I have about 70 Gb of music, 50 Gb in iTunes which I would like to keep and 20 Gb that I want to lose (music I foolishly didn't delete properly when cleaning out my libraries). I also have 20 Gb of pictures I'd like to keep.

However, I do not have and cannot afford an external hard drive (I am a student who has no spare money) so have devised a plan to which I can avoid using an external hard drive, here goes:

Firstly im planning to free up 70 Gb of space on my HD, turn it into a partition, erase it, and install mountain lion onto it, (which I'm hoping will result in a dual boot system (probably not, so how would i do that?))
From there hopefully i can boot back into my old partition and consolidate my iTunes library over to the new partition, therefore keeping the music I have organised and discarding the rest (will that work?).
Then I could delete all the music on my old partition, giving me loads of space which I could extend my new partition into (will that work?).
I then plan to move all the pictures and any other stuff i want into the new partition and delete the old partition completely, extending the new partition to fill the drive, leaving me with a new install, with my music and pictures and no sluggishness!

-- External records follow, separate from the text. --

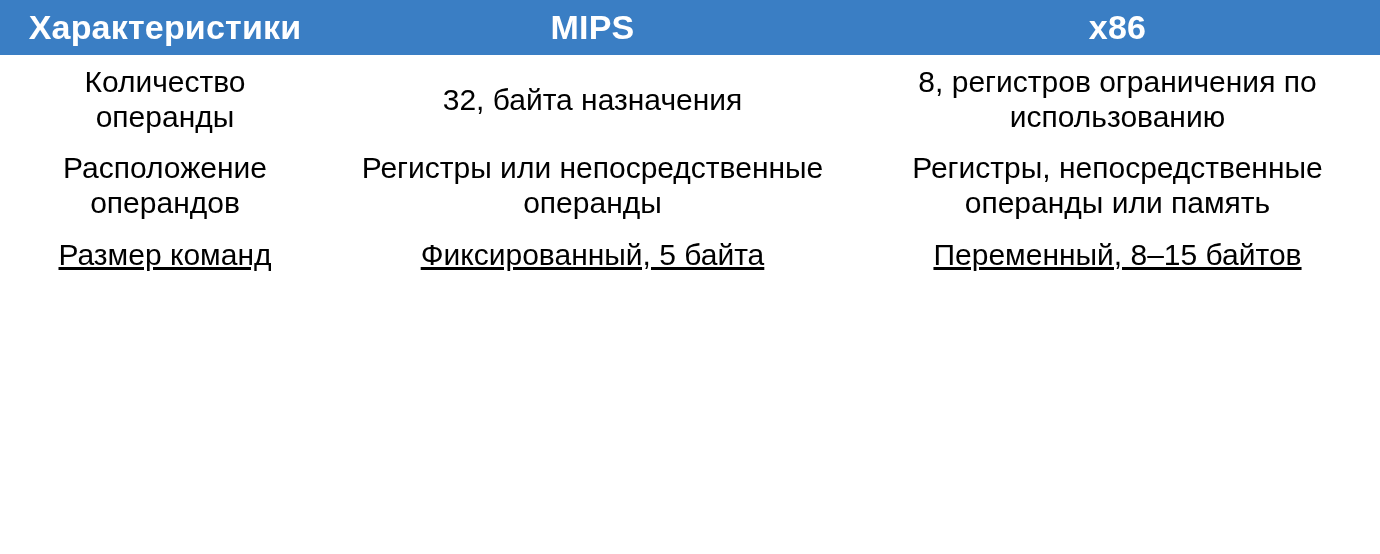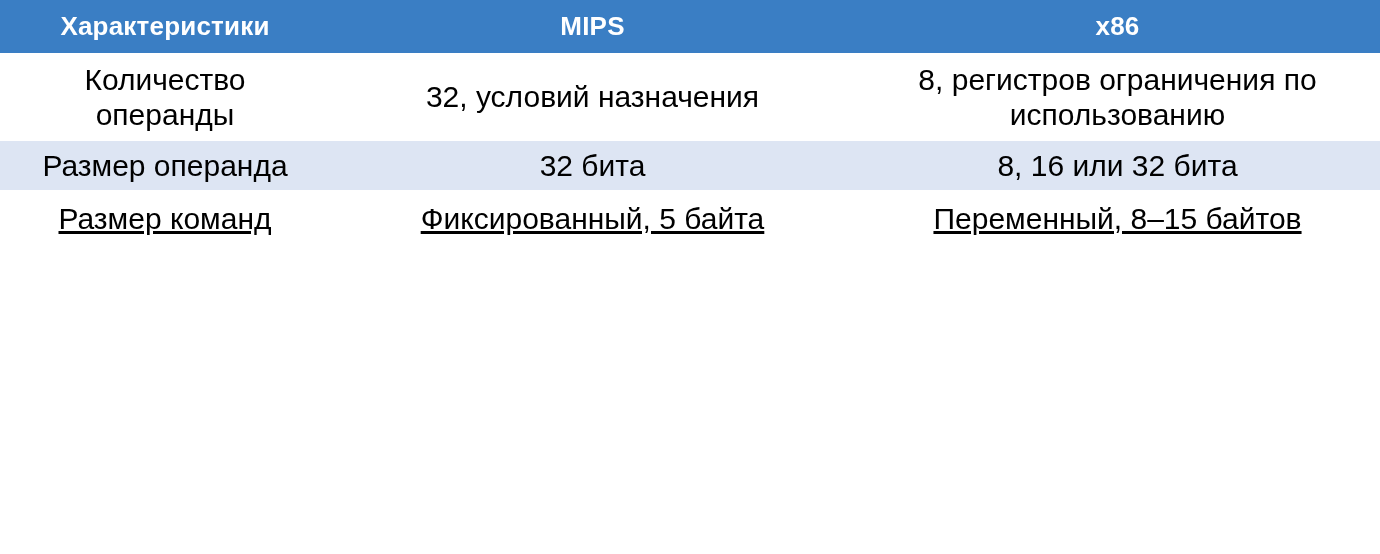--- a/index.html
+++ b/index.html
@@ -23,21 +23,21 @@
     width: 1380px;
     border: 0;
   }
   table.comparison col.c0 { width: 330px; }
   table.comparison col.c1 { width: 525px; }
   table.comparison col.c2 { width: 525px; }
 
   thead th {
     background: #3a7ec4;
     color: #ffffff;
-    font-size: 26px;
+    font-size: 34px;
     font-weight: bold;
     text-align: center;
     padding: 8px 10px;
     height: 54px;
     box-sizing: border-box;
     border: 0;
     border-bottom: 3px solid #ffffff;
     letter-spacing: 0.2px;
   }
 
@@ -79,27 +79,27 @@
     <thead>
       <tr>
         <th>Характеристики</th>
         <th>MIPS</th>
         <th>x86</th>
       </tr>
     </thead>
     <tbody>
       <tr class="plain r-tall">
         <td class="cell-label">Количество операнды</td>
-        <td>32, условий назначения</td>
+        <td>32, байта назначения</td>
         <td>8, регистров ограничения по использованию</td>
       </tr>
-      <tr class="alt r-short">
-        <td class="cell-label">Размер операнда</td>
-        <td>32 бита</td>
-        <td>8, 16 или 32 бита</td>
+      <tr class="plain r-tall">
+        <td class="cell-label">Расположение операндов</td>
+        <td>Регистры или непосредственные операнды</td>
+        <td>Регистры, непосредственные операнды или память</td>
       </tr>
       <tr class="plain r-short">
         <td class="cell-label">Размер команд</td>
         <td>Фиксированный, 5 байта</td>
         <td>Переменный, 8–15 байтов</td>
       </tr>
     </tbody>
   </table>
 </div>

I am hoping that somebody here will be able to look over my plan, tell me I am a complete idealistic idiot and calmly inform me how it will work in the real world :D and upon doing it right I will write a step by step for people who want to do it too.

Thanks a bunch



torana355
Jan 3, 2013, 09:21 AM
Won't work, when you create your partition it will erase the whole disk. It can be done but not with Disk Utility. You need a app like iPartition which supports non-destructive resize of HFS+.

ritzer3
Jan 3, 2013, 09:32 AM
Thankyou sir,
So with respect to booting back into my first partition, does iPartition have the capability to allow me to do that? And I'm assuming I will need iPartition installed on both partitions?
Thanks

torana355
Jan 3, 2013, 09:42 AM
Thankyou sir,
So with respect to booting back into my first partition, does iPartition have the capability to allow me to do that? And I'm assuming I will need iPartition installed on both partitions?
Thanks

I have not used iPartiton personally but im positive it can achieve what you want. That being said you should just try to borrow an external drive, its much safer to back your files up to a separate drive.

benwiggy
Jan 3, 2013, 09:51 AM
Firstly, you can reinstall ML onto your existing hard drive, and it will keep all your data intact, and also make sure the system is tip-top and as it should be.

Secondly: You need a backup!! If you don't have a backup, you will lose your files. Hard drives corrupt or break; computers get stolen and catch fire.

I would not advise any repartitioning of your hard drive without a backup of your files. Backup your files onto a succession of DVDs if necessary.

A clean install is usually "overkill" for fixing problems with your Mac. It's usually only necessary if you've deleted or altered system files. There are many other less drastic ways of trouble-shooting problems. I have a 2006 iMac that I've upgrade-installed 3 new OSes onto, over six years, and never once done a clean install. It still purrs like a kitten.

Fishrrman
Jan 3, 2013, 10:06 AM
"However, I do not have and cannot afford an external hard drive (I am a student who has no spare money)"

Can you scrape up, say, $20-25?

If so, get one of these gadgets:
http://www.amazon.com/s/ref=nb_sb_noss?url=search-alias%3Daps&field-keywords=usb3+sata+dock&rh=i%3Aaps%2Ck%3Ausb3+sata+dock
(many items shown, they all work the same, just pick one you like that's cheap)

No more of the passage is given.